Катинька тогда потупилась и на миг застыла с измазанным вишней, приоткрытым от учащенного дыхания ртом. А он сделал вид, что рассердился. Собрал кисти и краски. И ушел. А так хотелось кинуться на колени и признаться в сжигающей его все эти летние месяцы, что жил в имении Вороновых, беззаконной безумной любви. Любви совершенно безнадежной. Но, может быть, не такой уж безнадежной? О, ему было так хорошо мечтать, ложась ночью в прохладную постеленную горничной Дуняшей постель, что Катинька его тоже любит.
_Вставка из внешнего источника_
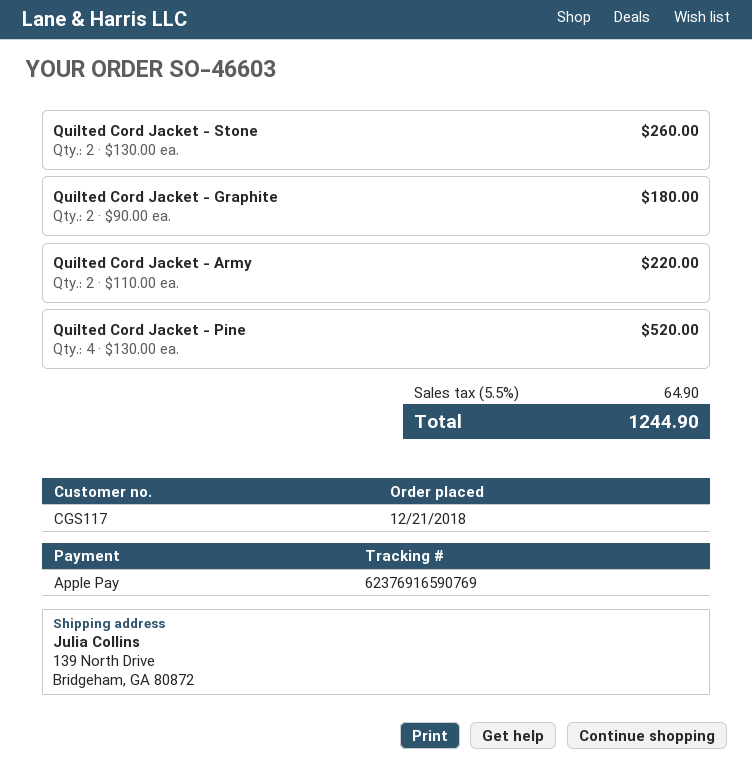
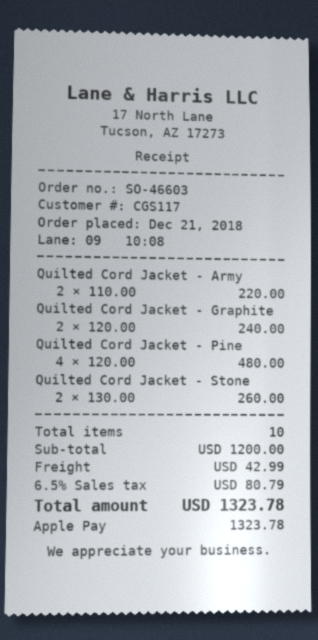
Quilted Cord Jacket - Graphite: 2 x 90.00 = 180.00 -> 2 x 120.00 = 240.00
Quilted Cord Jacket - Pine: 4 x 130.00 = 520.00 -> 4 x 120.00 = 480.00
shipping: none -> 42.99
tax: 5.5% = 64.90 -> 6.5% = 80.79
total: 1244.90 -> 1323.78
Но куда ему до нее, замужней и знатной, хотя и очень молоденькой, резвой и шаловливой?
И эта неисполнимость любовных желаний, не она ли прибавила портрету Катиньки Вороновой такой горькой, тайной, такой несказанной прелести? Жемчужно-серые оттенки слегка разбавлялись желто-розовыми, и все в этом портрете было эфемерно, воздушно, сияюще-чисто и бесконечно празднично.
И все женщины на его портретах с тех пор словно бы напоминали эту молоденькую графиню: были с красными, точно измазанными вишневым соком губами, а в круглых жарких глазах читался вопрос. И во всех он был тайно влюблен – иначе и портрета не напишешь! Ему тогда казалось, что портрет должен передавать то, что он испытывал: воспламенять и охлаждать, быть признанием и сохранять дистанцию.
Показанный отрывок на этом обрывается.